Marc Duschenes says it’s a scenario founders need to plan for.

Duschenes is the owner of Bayfield Capital. He previously worked as chief executive of investment fund and property management business Braemar Group, which he floated on the Alternative Investment Market in 2005.

It was bought by wealth management firm Brooks Macdonald Group in June 2010 and Duschenes later bought out 10 property funds from the business through his private investment vehicle Bayfield Capital.

 

Speaking at TechBlast’s latest Going 4 Growth roundtable, he says: “The hardest part of growth is when your first investor is satisfied and wants to sell.

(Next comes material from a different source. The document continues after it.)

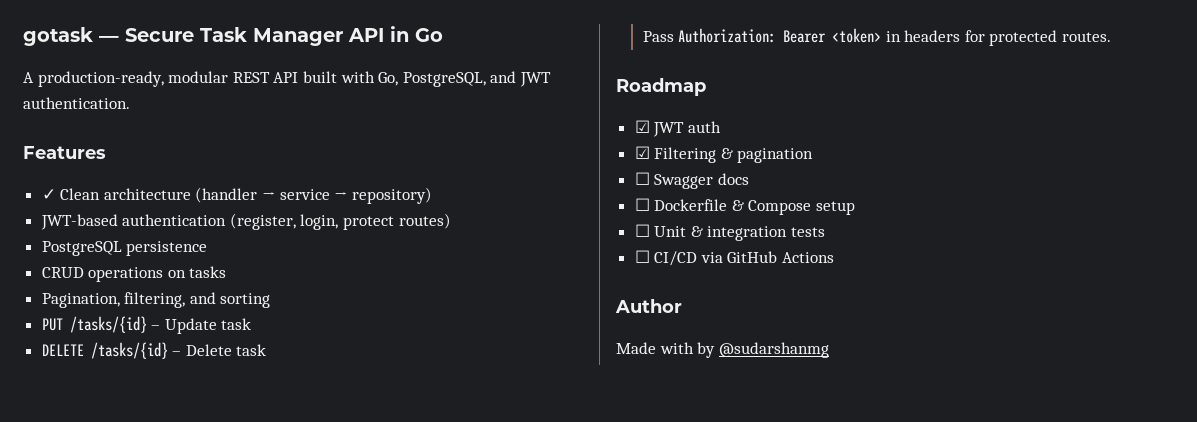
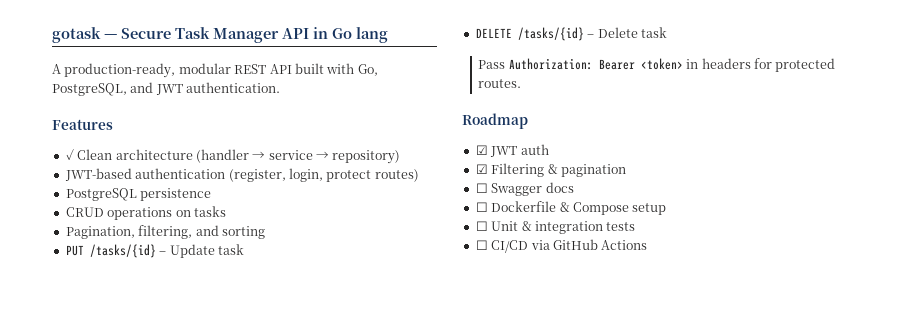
- gotask — Secure Task Manager API in Go
+ gotask — Secure Task Manager API in Go lang
- Author
- Made with by @sudarshanmg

“It normally happens at the time when you’re successful and the growth curve is at its steepest and suddenly the rug is pulled out from under your feet. Then you have to find substitute investors.

“I floated a company and we received a cash offer for it. As a director and 29% shareholder I couldn’t say no to a cash offer, but it quite rudely interrupted my business plan.

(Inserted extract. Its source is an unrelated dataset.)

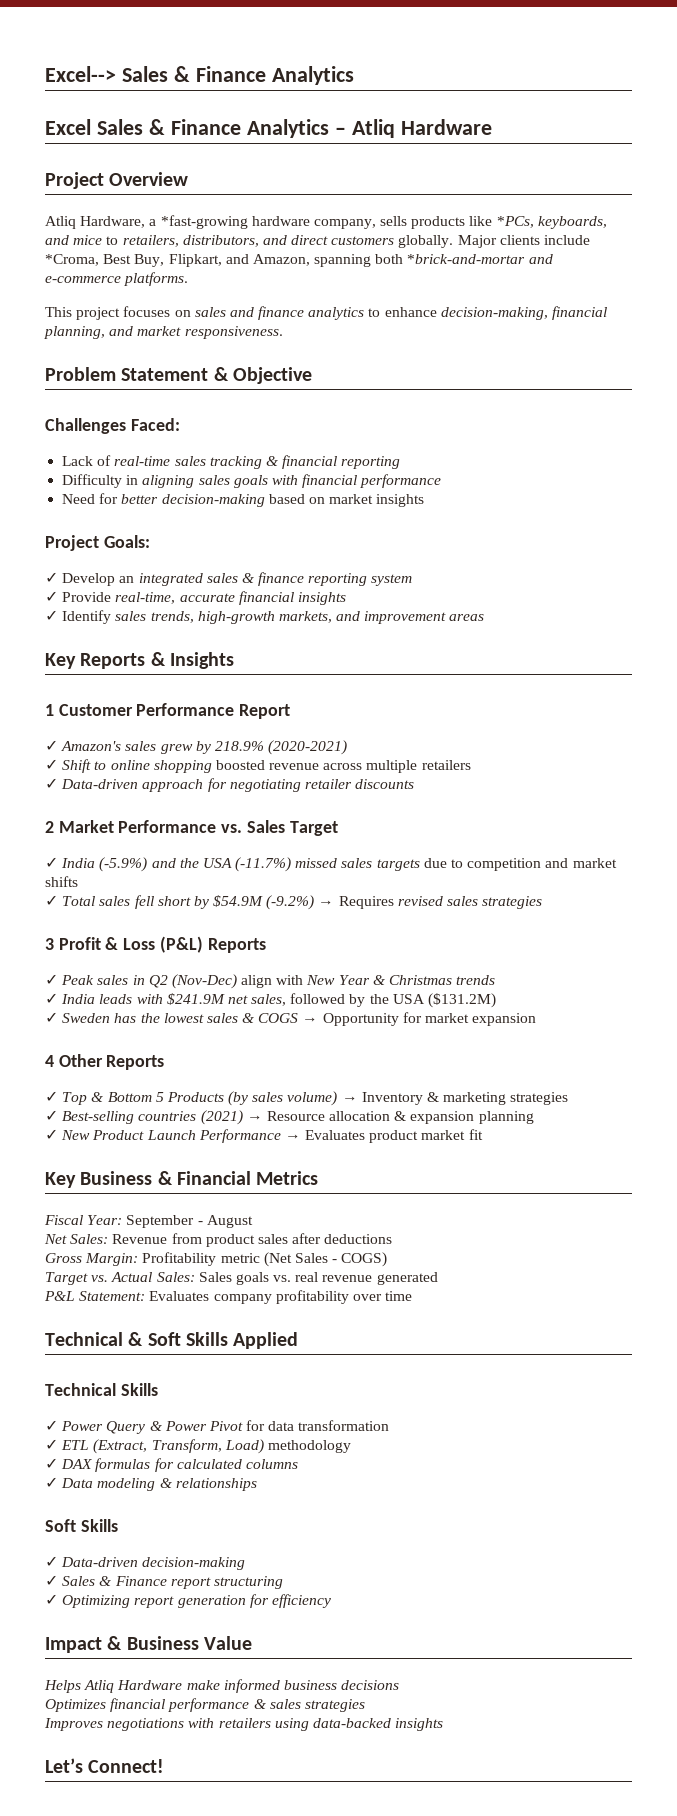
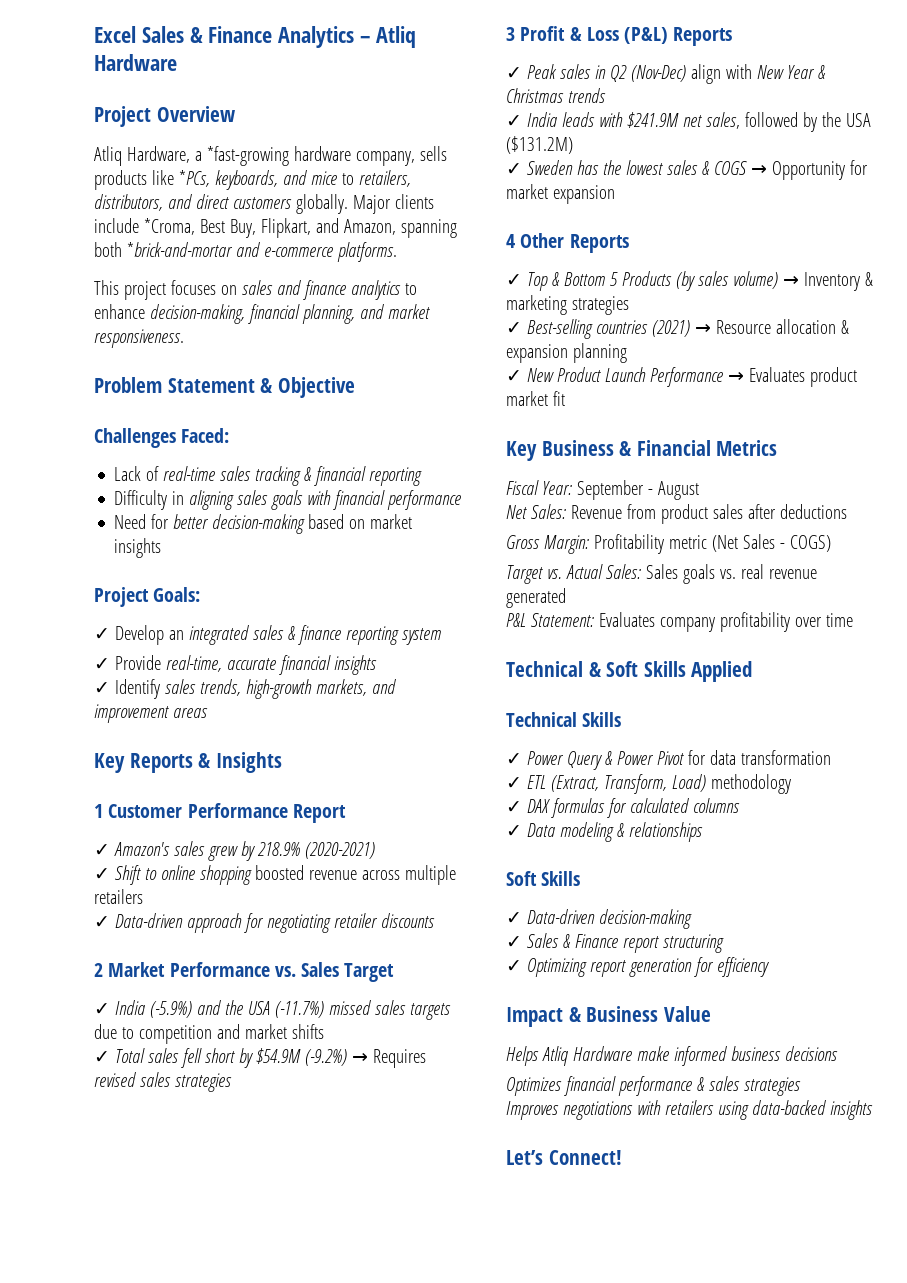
- Excel--> Sales & Finance Analytics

“However, the other 70% of my shareholders thought ‘cash offer? Let’s take it’.

“It’s not something you expect to happen in your business cycle but when it does, it separates the entrepreneur who wants to create a unicorn, drive fast cars and own a yacht from those who are just driven by success and don’t want the shiny things.”

Focus on one thing – and do it better than anyone else

Duschenes has seen most sides of business having also been an early stage investor and non-executive director. Last year he was hospitalised by COVID-19 and has since donated 21 units of convalescent plasma to help other patients.

He says the most important appointment for a startup is the first one.

“What stands out, to me, is the most difficult thing is selling your business idea to your first batch of employees,” he recalls. “Effectively you’re pitching your business to someone who is putting their life in your hands.

“When you’re the first employee of a company and you’re trying to employ the second, that’s very difficult because you’re trying to sell them something. You’re so small that they become part of your family and don’t want to let them down.

“There is no training to be a fast-growth company director that is effective.”